Yahoo Drops 5% After Alibaba Reveals A Significant Drop In Sales Growth
BEIJING (Reuters) - Alibaba Group Holding IPO-ALIB.N revealed the members of its powerful 27-person partnership and expanded board on Monday, while disclosing that its growth has slowed from the red-hot pace of recent quarters.
In an updated prospectus for what could be the largest tech IPO in history, e-commerce firm Alibaba said the partnership includes founder Jack Ma, Executive Vice Chairman Joseph Tsai and Chief Executive Officer Jonathan Lu. The partnership has the exclusive right to nominate a majority of Alibaba's future nine-member board.
Among the four independent directors asked to join a post-IPO board are former Hong Kong Chief Executive Tung Chee Hwa, Yahoo Inc YHOO.O founder Jerry Yang, and J. Michael Evans, former vice chairman of Goldman Sachs Group Inc GS.N.
Alibaba is widely expected to eclipse Facebook Inc's FB.O $15 billion initial share sale in 2012 when it debuts late this summer on a U.S. exchange.
The Alibaba Partnership is comprised of 22 members of management, four members of the company's Small and Micro Financial Services Co and one management member of China Smart Logistics, for a total of 27 people.
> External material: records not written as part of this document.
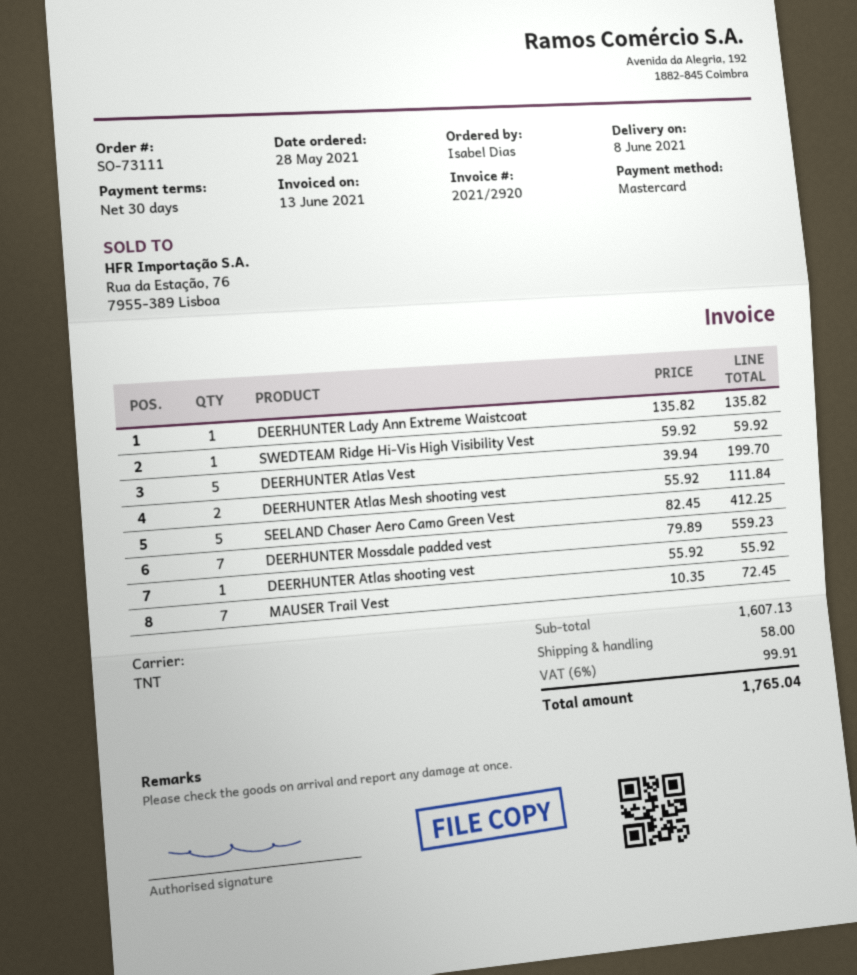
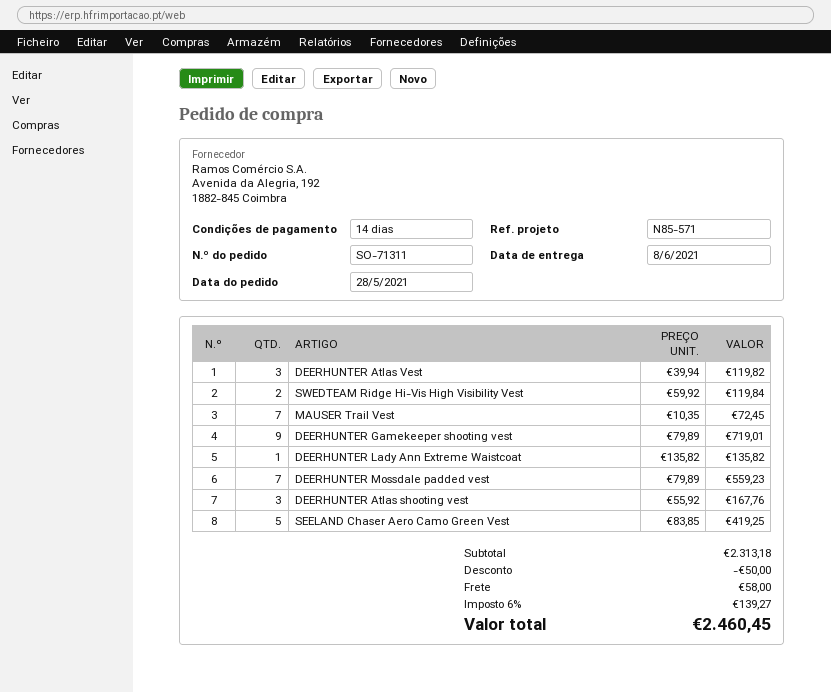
order number: SO-73111 -> SO-71311
payment terms: 30 days -> 14 days
SWEDTEAM Ridge Hi-Vis High Visibility Vest: 1 x 59.92 = 59.92 -> 2 x 59.92 = 119.84
DEERHUNTER Atlas Vest: 5 x 39.94 = 199.70 -> 3 x 39.94 = 119.82
DEERHUNTER Atlas Mesh shooting vest: 2 x 55.92 = 111.84 -> none
SEELAND Chaser Aero Camo Green Vest: 5 x 82.45 = 412.25 -> 5 x 83.85 = 419.25
DEERHUNTER Atlas shooting vest: 1 x 55.92 = 55.92 -> 3 x 55.92 = 167.76
DEERHUNTER Gamekeeper shooting vest: none -> 9 x 79.89 = 719.01
subtotal: 1607.13 -> 2313.18
discount: none -> 50.00
tax: 6% = 99.91 -> 6% = 139.27
total: 1765.04 -> 2460.45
The company previously said the group encompassed 28 members; it did not explain the change on Monday.
Alibaba has said partners are elected annually and the partnership has the exclusive right to nominate for shareholder approval a majority of its board directors.
The company's five executive board directors are Ma, Tsai, Lu, Chief Operating Officer Daniel Zhang, and Masayoshi Son, the founder of SoftBank Corp 9984.T, Alibaba's biggest shareholder with a 34.3 percent stake.
REVENUE GROWTH SLOWS
Monday's updated filing also gave investors more information about the operations of Alibaba, which handles more transactions than Amazon.com Inc AMZN.O and eBay Inc EBAY.O combined. Its initial prospectus, filed in May, was criticized for a lack of detail.
Alibaba reported its net income in the quarter ended March 31 climbed 32 percent to 5.543 billion yuan. Revenue was up 38 percent to 12.031 billion yuan. The pace of revenue growth was down from 62 percent in the previous quarter.
Shares of Yahoo, which tend to move in sync with the perceived valuation of its roughly 24 percent slice of Alibaba, were down 5 percent near midday.
The filing also broke out the value of goods transacted over Alibaba marketplaces Taobao and Tmall, two of its largest businesses, without revealing profitability.
Taobao, which like eBay enables individuals and small businesses to sell goods, had gross merchandise volume of 295 billion yuan ($47.5 billion) in the three months ended March, up 32 percent from the previous year.
For Tmall, where bigger brands sell to consumers similar to Amazon, gross merchandise volume was up 90 percent year-on-year to 135 billion yuan in the quarter ended March.
Mobile transactions accounted for 27.4 percent of gross merchandise volume, up sharply from 19.7 percent in the previous quarter.